The last hurdle in the method was to come up with a way to check bees for the mark without killing them. “The common method is to do lethal sampling, so we were pulling these individual pollinators out of the population in order to sample them for this protein. That was problematic, because the bees are not only providing this crucial pollination service, but they are retailing right now for about $1.50 per female,” Boyle explains. “We really needed to come up with a way to test for the powder without sacrificing these insects.”

They came up with an idea. Instead of killing the bees, perhaps they could rinse the bee in a saline buffer solution, and check the solution for a telltale sign of the albumin powder. To do it, they put a milliliter of the solution in a test tube, used forceps to carefully place a bee in the tube, shook the tube a bit to get the bee good and soaked, and then removed the wet but undamaged bee from the tube. An assay easily picked up the powder signature.

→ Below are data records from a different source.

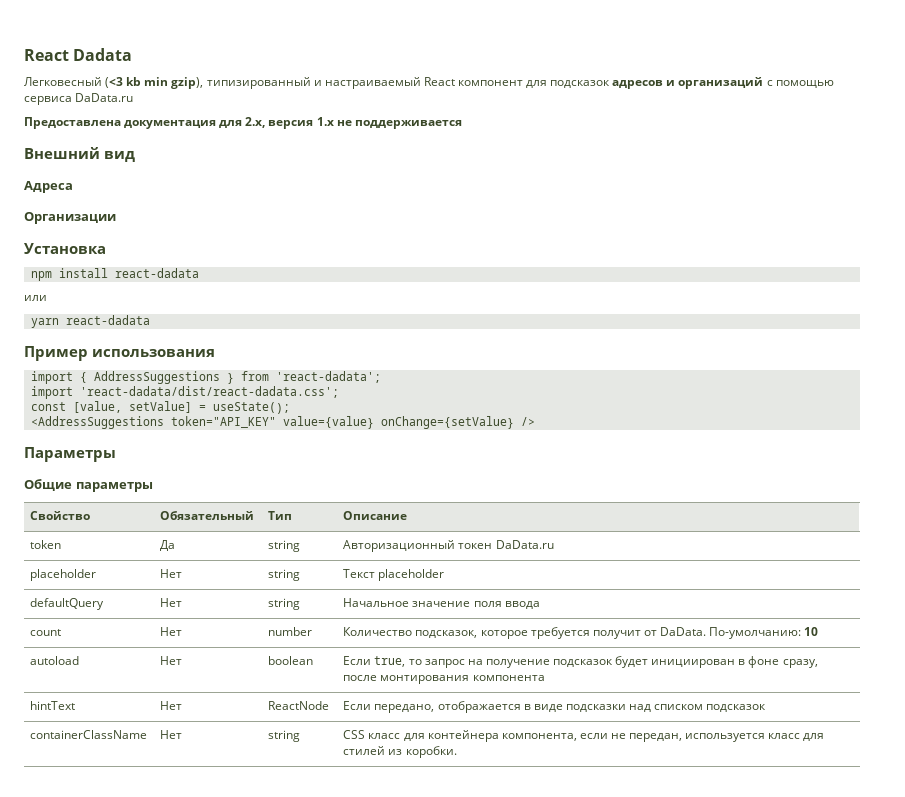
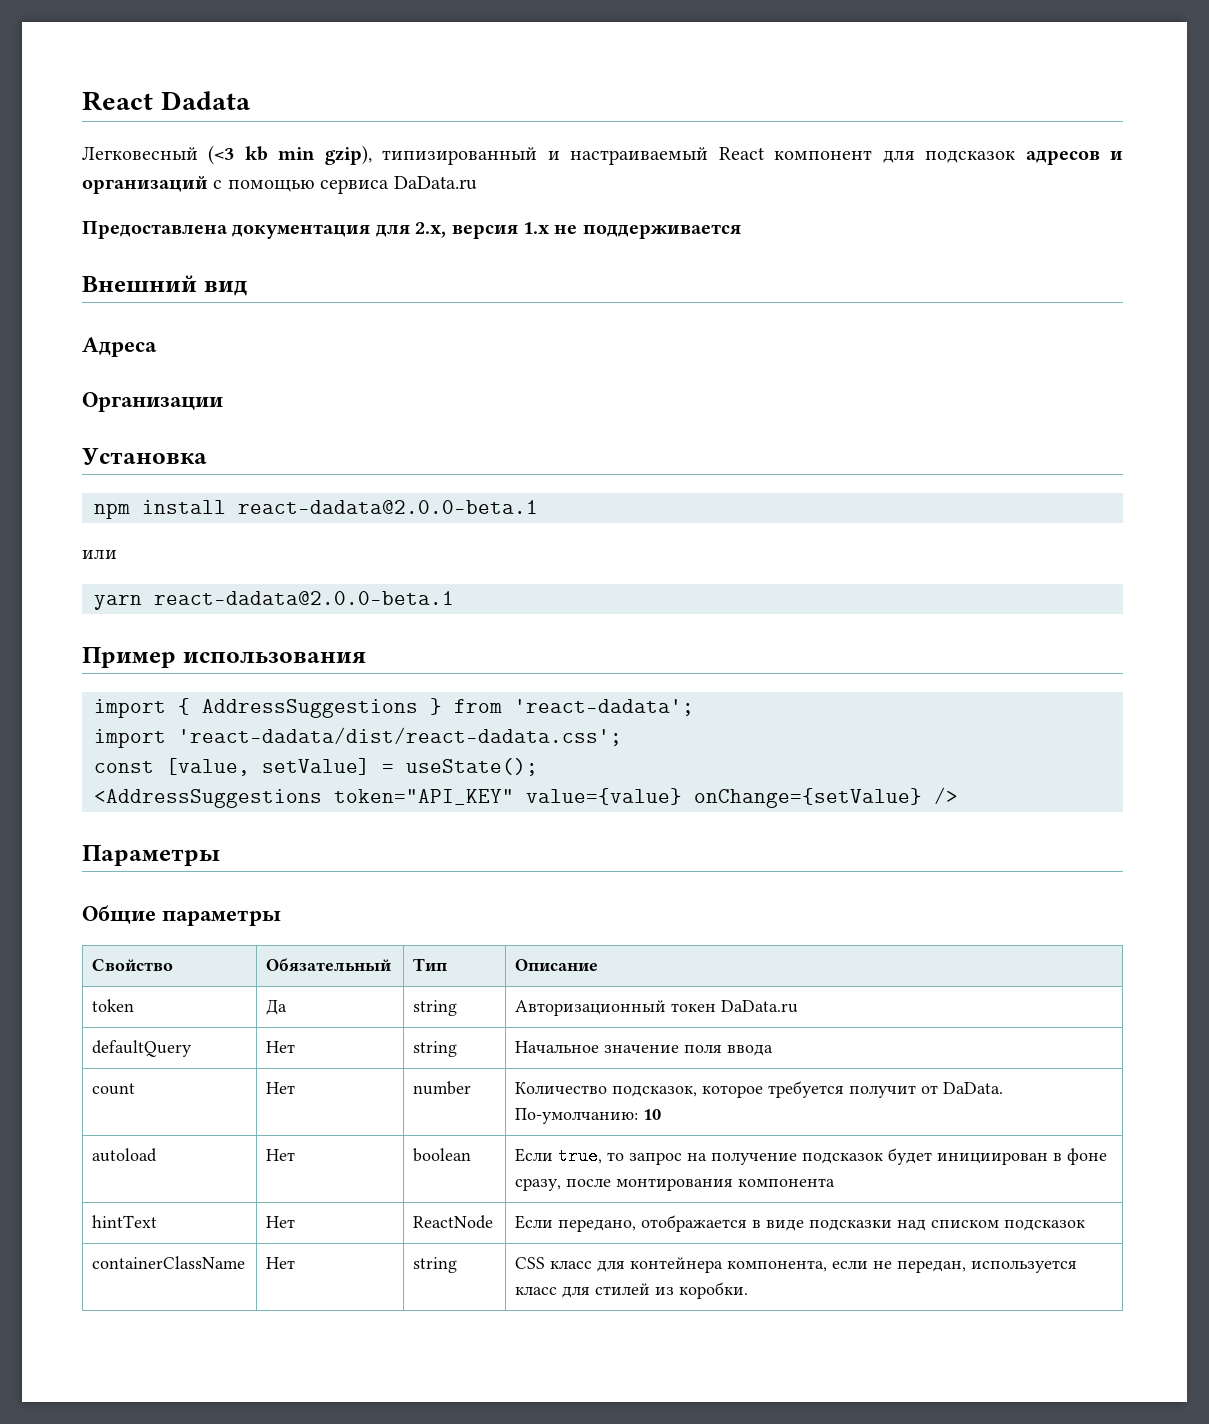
[114,268,199,278] react-dadata -> [238,500,538,514] react-dadata@2.0.0-beta.1
[65,315,150,325] react-dadata -> [154,591,454,605] react-dadata@2.0.0-beta.1
[30,569,97,581] [160,569,183,578] [268,569,301,581] [343,569,445,581] // placeholder | Нет | string | Текст placeholder -> (799, 1006) none

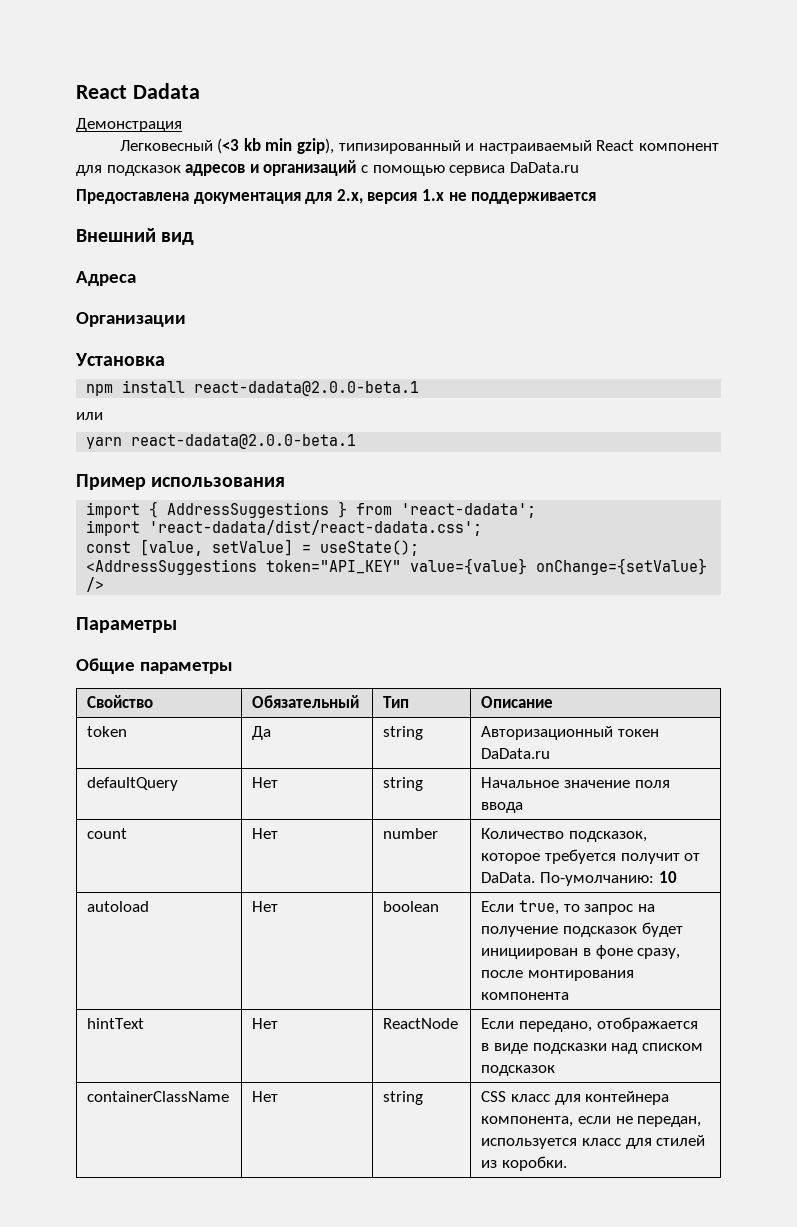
(251, 100) none -> [76,118,182,132] // Демонстрация

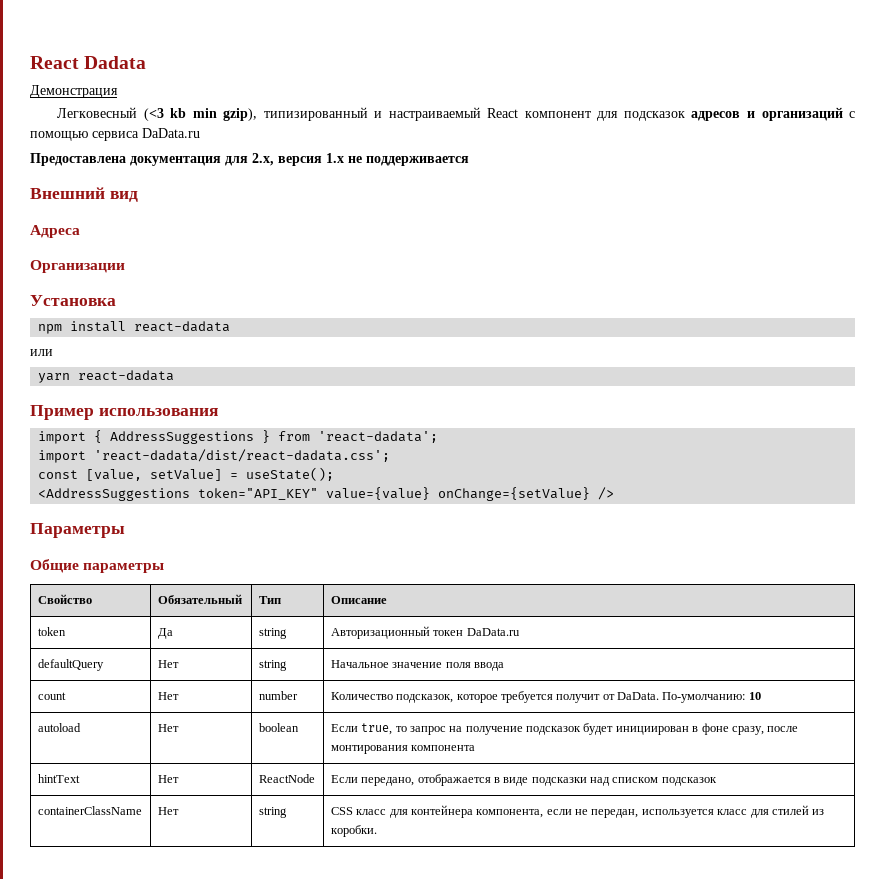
[194,381,420,396] react-dadata@2.0.0-beta.1 -> [134,321,231,332] react-dadata
[131,434,357,449] react-dadata@2.0.0-beta.1 -> [78,370,175,381] react-dadata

It worked perfectly in all three of the tested bee species: the blue orchard, leaf-cutting, and bumble bees. “I don’t think we could have asked for better results with this trial. Across the board, we got 100 percent detection of the mark and with no statistical difference at all in the survival of shaken versus not-shaken bees,” Boyle reports. “It seems like a pretty fool-proof method in our lab studies, so we’re really excited to take a final step this year and make sure everything works just as well in an open-field environment.”

With good results from the field work, this method could be useful beyond agricultural surveys, according to the paper’s authors. It could help investigate bee behavior in native ecosystems and provide insight into studies that explore the effect of urbanization, pesticides, or pathogens on bees, many populations of which are experiencing declines.

Overall, Boyle remarks, “This was a really fun project, and I couldn’t have imagined it going any more simply for us. It was very easy, very affordable, and very effective. That’s a triple-win right there.”

Leslie Mertz, Ph.D., teaches summer field-biology courses, writes about science, and runs an educational insect-identification website, www.knowyourinsects.org. She resides in northern Michigan.